The water splashed against the sides of the tub as Huo Zheng alertly stood up and got out. A-Li stood quietly as she efficiently crossed toward where their clothes lay folded on top of a trunk and got herself dressed in no time. Her wet hair she twisted and turned into an 8-knot secured at the back of her head with one-half of what used to be a pair of chopsticks. Her eyes looked wild — flitting between the look of one who was concerned, afraid, distracted — but she gave him packing instructions in her usual calm, disaffected voice.

When they stepped outside, A-Li was surprised to see Cai Jin standing at the front of the platoon of soldiers and servants that had waited in front of their door.

“Bai Li Xiānshēng, I apologize,” Cai Jin said, holding out a hand to stop A-Li from approaching further as he walked behind Huo Zheng. “But we were given specific instructions that only Huo Zheng Yīshēng is allowed to go with us. Please be a good guest and stay in your room.”
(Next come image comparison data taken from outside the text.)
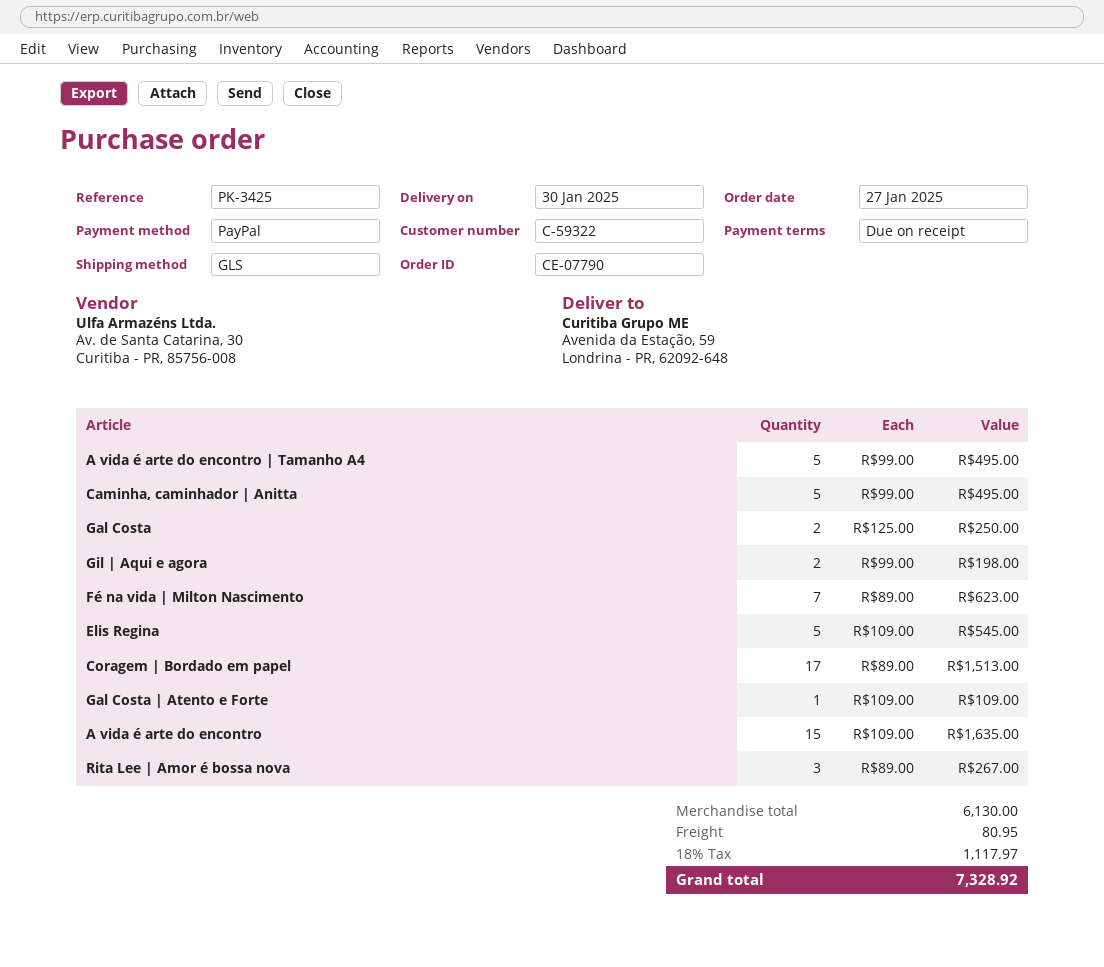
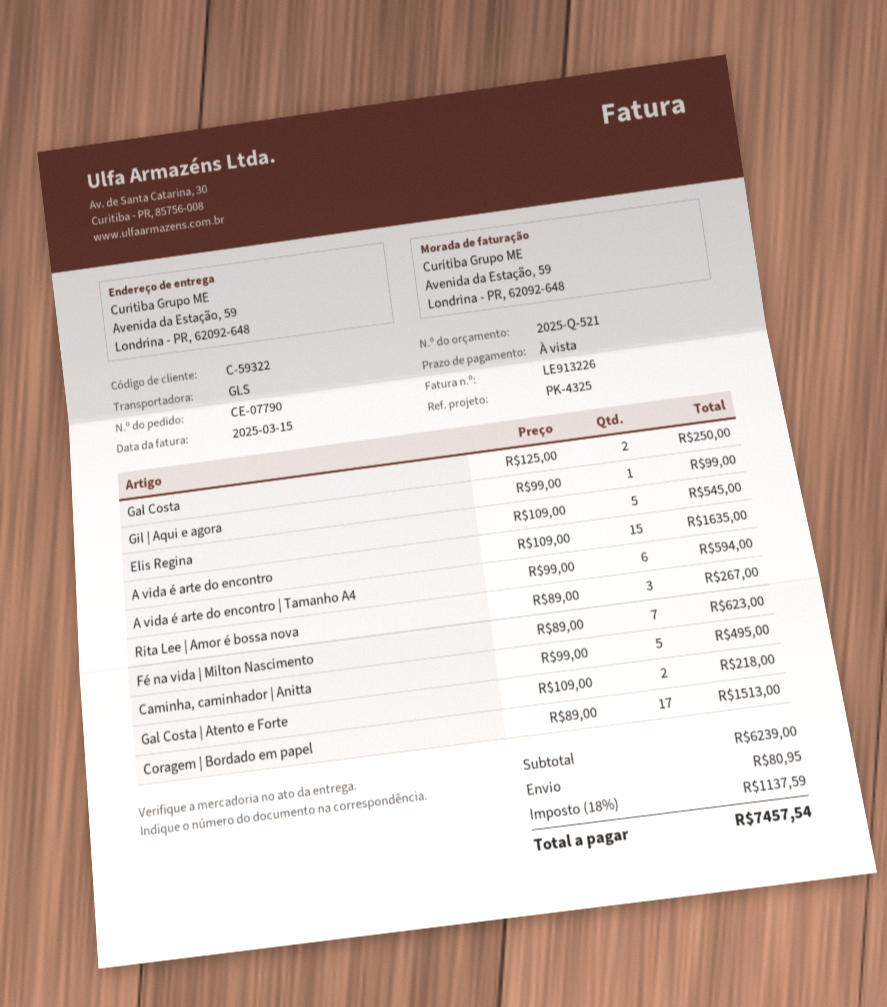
reference: PK-3425 -> PK-4325
A vida é arte do encontro | Tamanho A4: 5 x 99.00 = 495.00 -> 6 x 99.00 = 594.00
Gil | Aqui e agora: 2 x 99.00 = 198.00 -> 1 x 99.00 = 99.00
Gal Costa | Atento e Forte: 1 x 109.00 = 109.00 -> 2 x 109.00 = 218.00
subtotal: 6130.00 -> 6239.00
tax: 18% = 1117.97 -> 18% = 1137.59
total: 7328.92 -> 7457.54

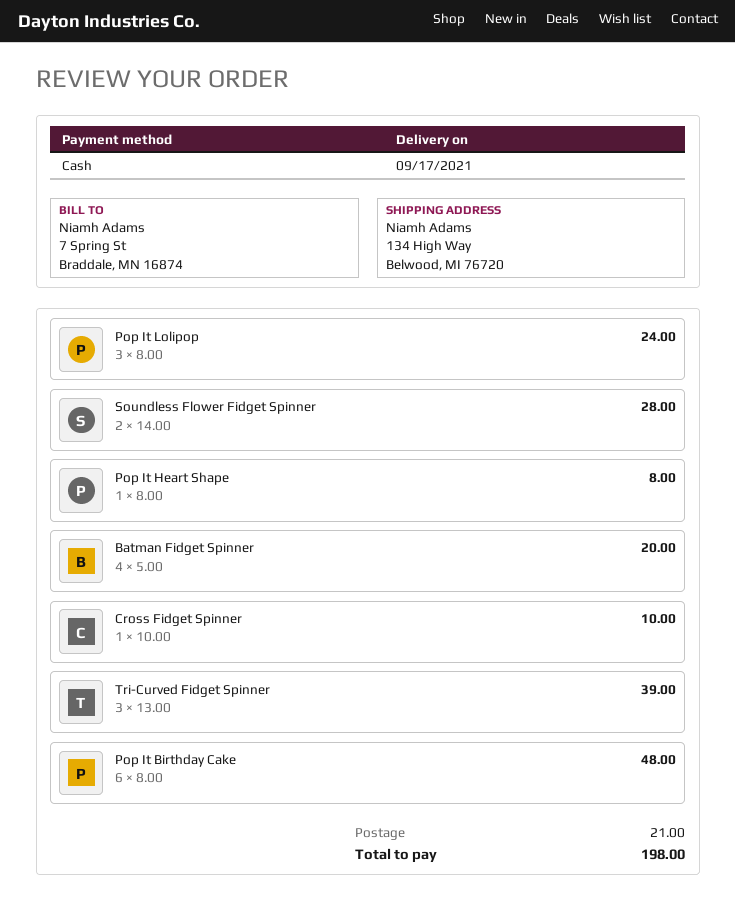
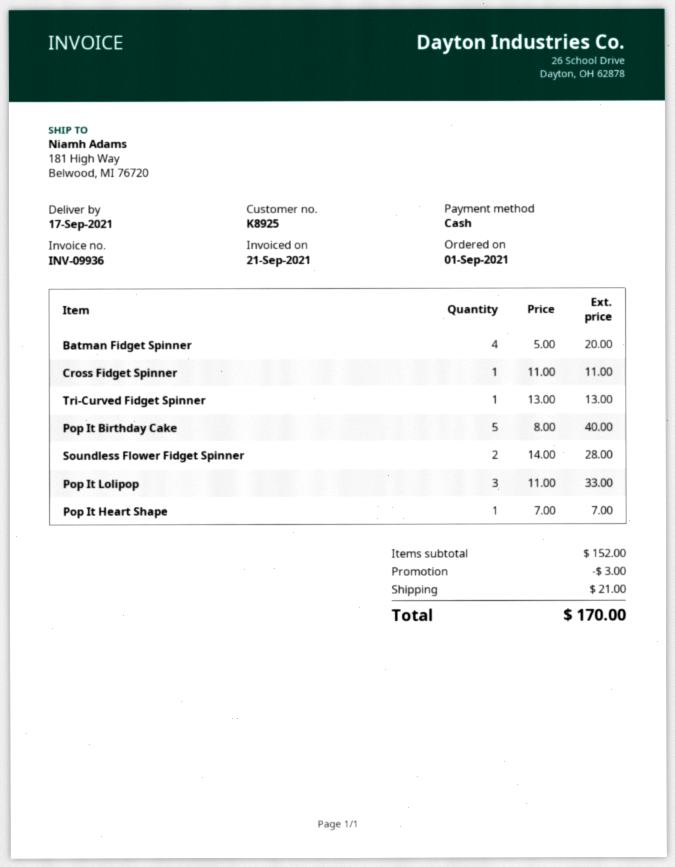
ship to: 134 High Way, Belwood, MI 76720 -> 181 High Way, Belwood, MI 76720
Pop It Lolipop: 3 x 8.00 = 24.00 -> 3 x 11.00 = 33.00
Pop It Heart Shape: 1 x 8.00 = 8.00 -> 1 x 7.00 = 7.00
Cross Fidget Spinner: 1 x 10.00 = 10.00 -> 1 x 11.00 = 11.00
Tri-Curved Fidget Spinner: 3 x 13.00 = 39.00 -> 1 x 13.00 = 13.00
Pop It Birthday Cake: 6 x 8.00 = 48.00 -> 5 x 8.00 = 40.00
discount: none -> 3.00
total: 198.00 -> 170.00

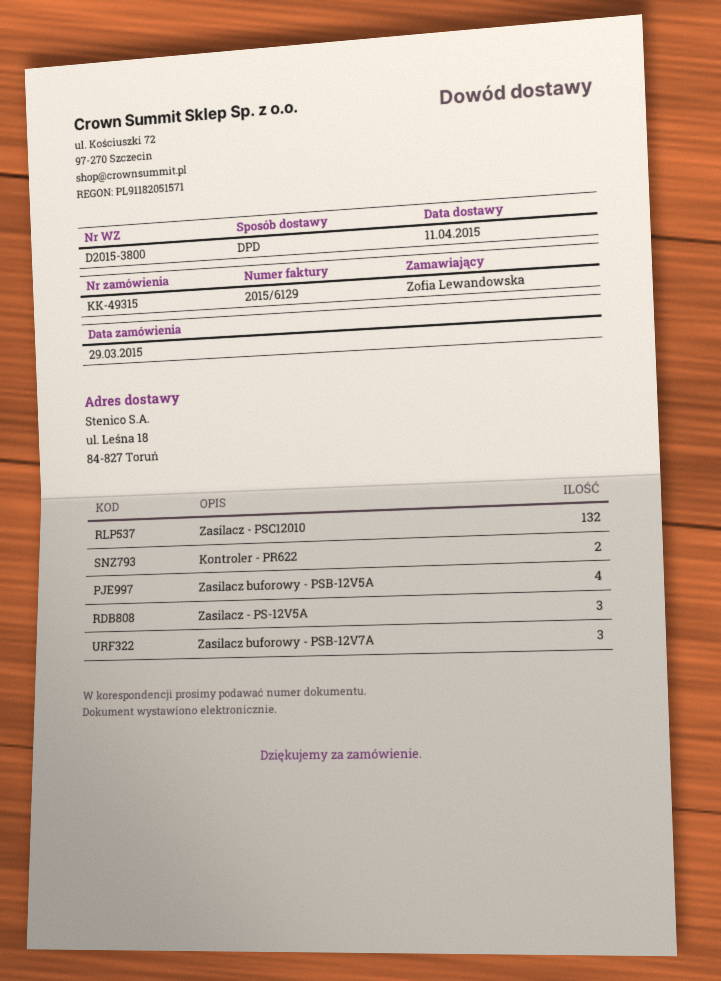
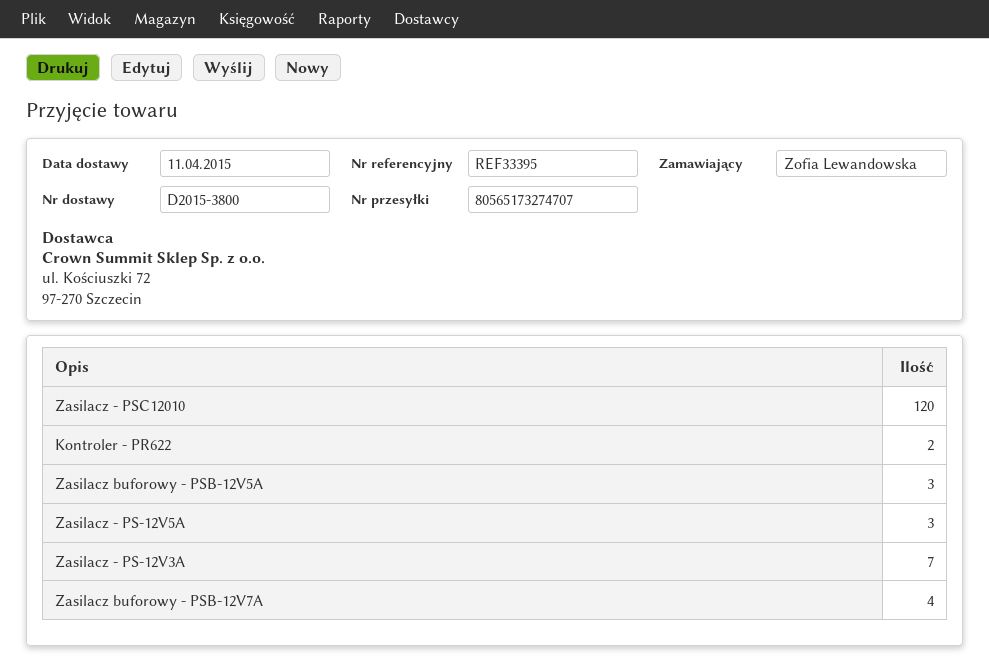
Zasilacz - PSC12010: 132 -> 120
Zasilacz buforowy - PSB-12V5A: 4 -> 3
Zasilacz buforowy - PSB-12V7A: 3 -> 4
Zasilacz - PS-12V3A: none -> 7

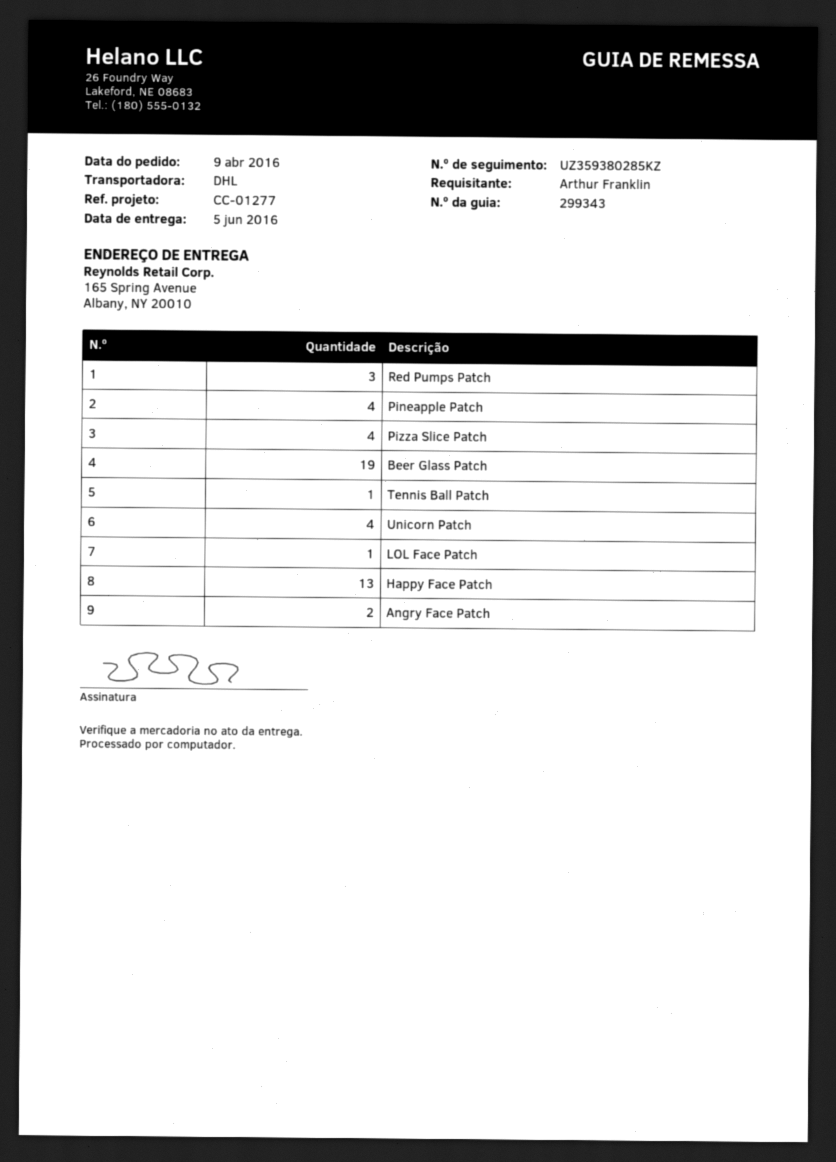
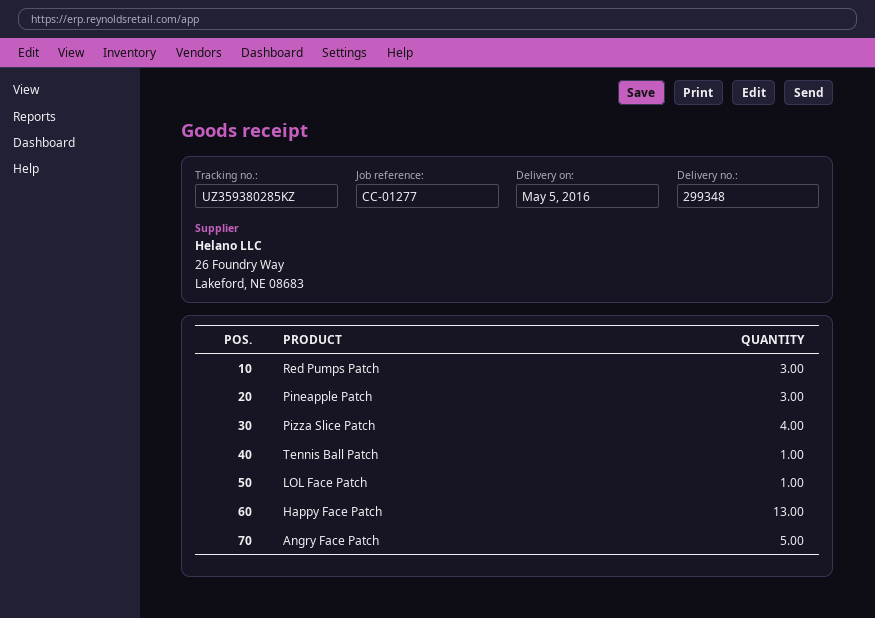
delivery note number: 299343 -> 299348
delivery date: 2016-06-05 -> 2016-05-05
Pineapple Patch: 4 -> 3
Beer Glass Patch: 19 -> none
Unicorn Patch: 4 -> none
Angry Face Patch: 2 -> 5

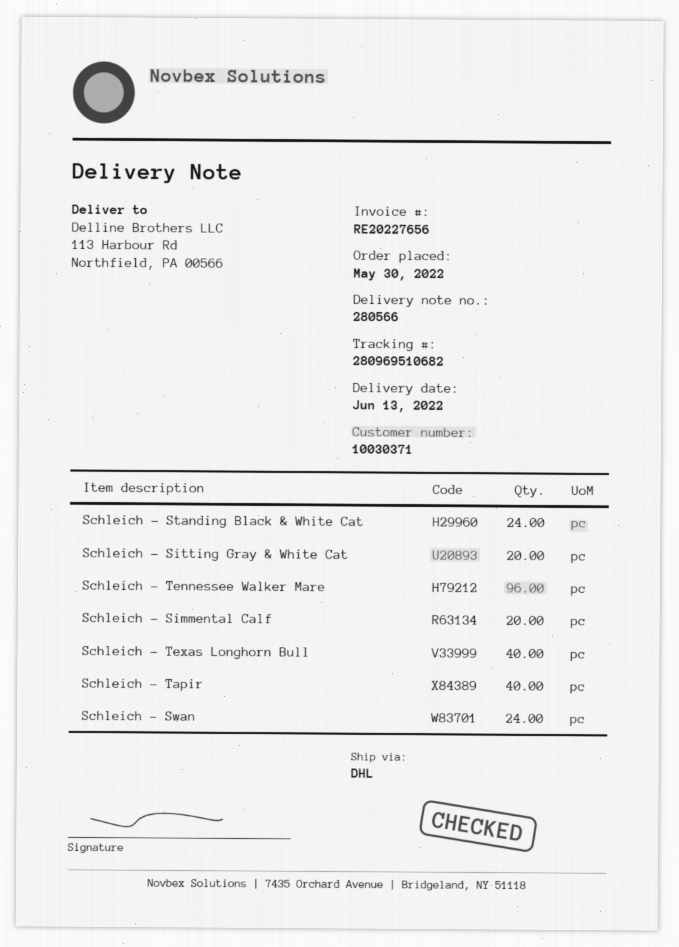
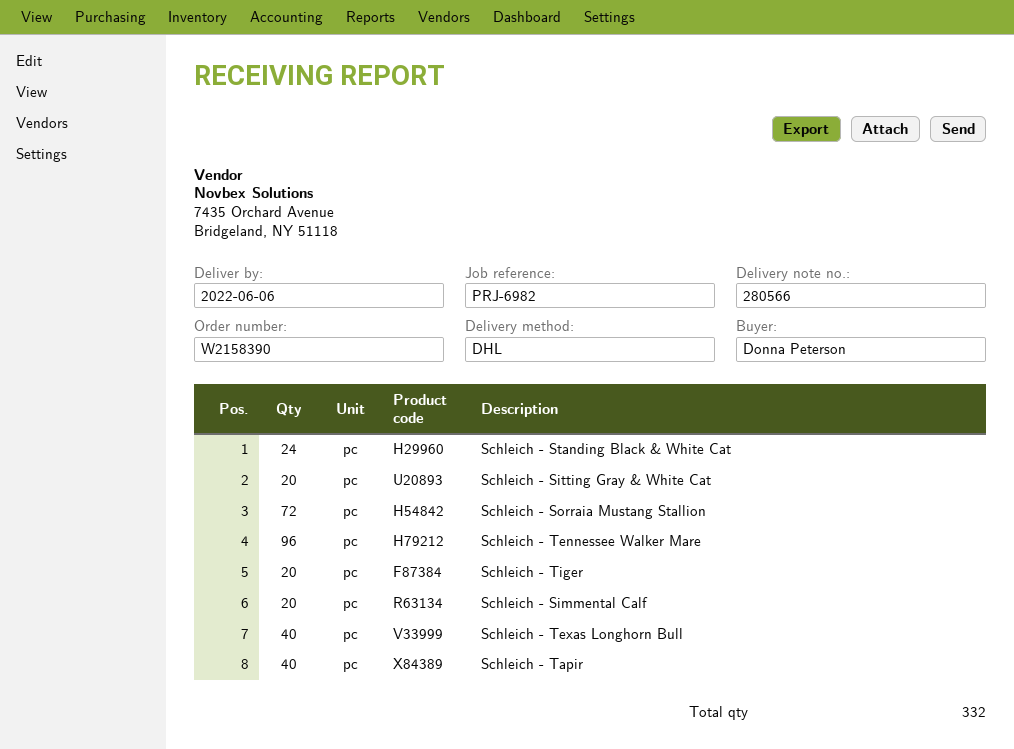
delivery date: 2022-06-13 -> 2022-06-06
Schleich - Swan: 24 -> none
Schleich - Sorraia Mustang Stallion: none -> 72
Schleich - Tiger: none -> 20

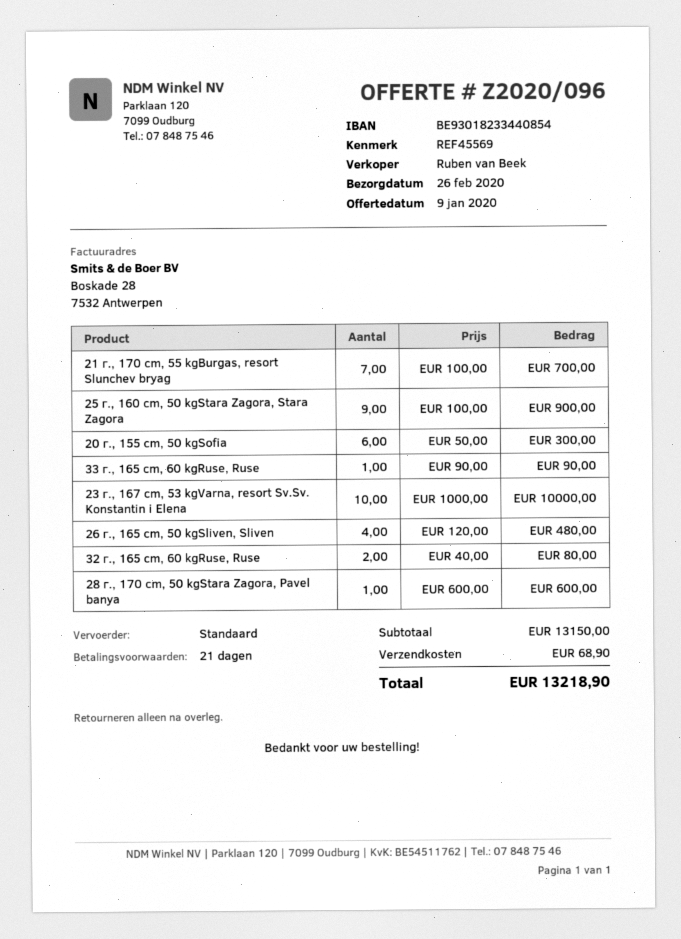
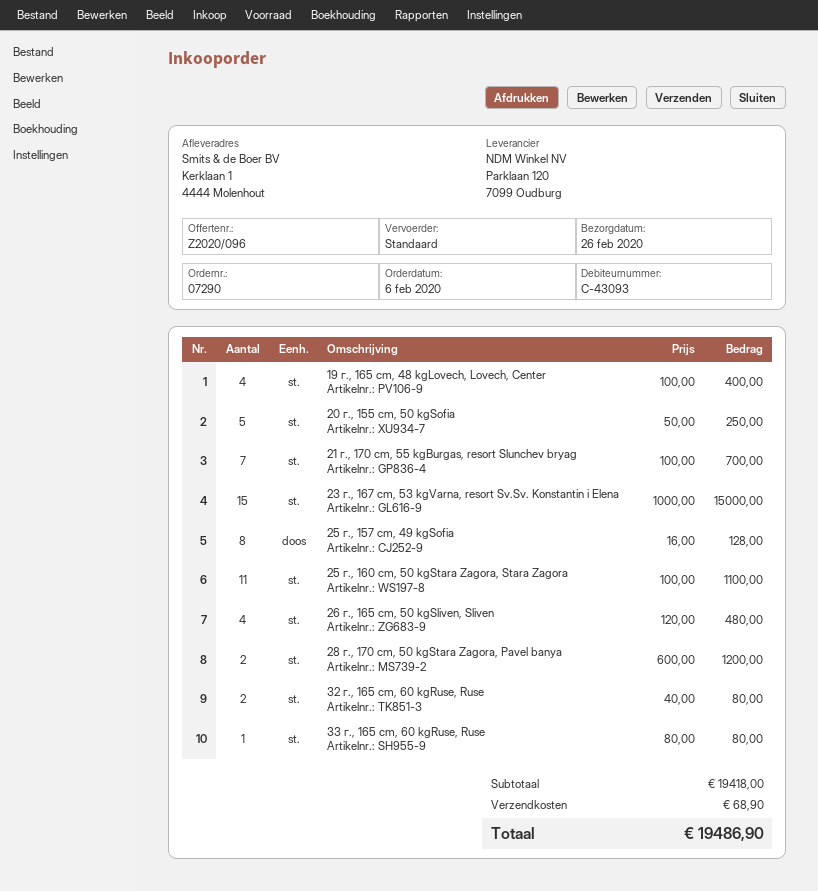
25 г., 160 cm, 50 kgStara Zagora, Stara Zagora: 9 x 100.00 = 900.00 -> 11 x 100.00 = 1100.00
20 г., 155 cm, 50 kgSofia: 6 x 50.00 = 300.00 -> 5 x 50.00 = 250.00
33 г., 165 cm, 60 kgRuse, Ruse: 1 x 90.00 = 90.00 -> 1 x 80.00 = 80.00
23 г., 167 cm, 53 kgVarna, resort Sv.Sv. Konstantin i Elena: 10 x 1000.00 = 10000.00 -> 15 x 1000.00 = 15000.00
28 г., 170 cm, 50 kgStara Zagora, Pavel banya: 1 x 600.00 = 600.00 -> 2 x 600.00 = 1200.00
19 г., 165 cm, 48 kgLovech, Lovech, Center: none -> 4 x 100.00 = 400.00
25 г., 157 cm, 49 kgSofia: none -> 8 x 16.00 = 128.00
subtotal: 13150.00 -> 19418.00
total: 13218.90 -> 19486.90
The skin on A-Li’s nape prickled but his attention was diverted to the cold hand that now held his wrist.

“Just do like you’re told. I will be back soon.”

Maybe Huo Zheng did not meet his eyes on purpose so he wouldn’t see whatever was visible through hers. Her head remained bowed as she joined the group, and was immediately closed in by soldiers as they walked back to the Duchess’ quarters.

“If you do not mind, I will stand guard here as we wait for further instructions,” Cai Jin offered although he, too, refused to meet A-Li’s eyes.

Left with nothing to do, A-Li requested for the servants to take the used water and tub outside of their room. He had a bad feeling about this yet felt mentally-restrained to still keep up appearances under the hawk-like gaze of Cai Jin and his soldiers.

As he followed Huo Zheng’s packing instructions, he worked his magick to link himself to Huo Zheng’s mortal signature. He may respect her enough not to eavesdrop, but he could still listen to the beating of her heart.

He was packing her dried peach roots back inside her red satchel when he heard — felt — Huo Zheng’s heart slow down.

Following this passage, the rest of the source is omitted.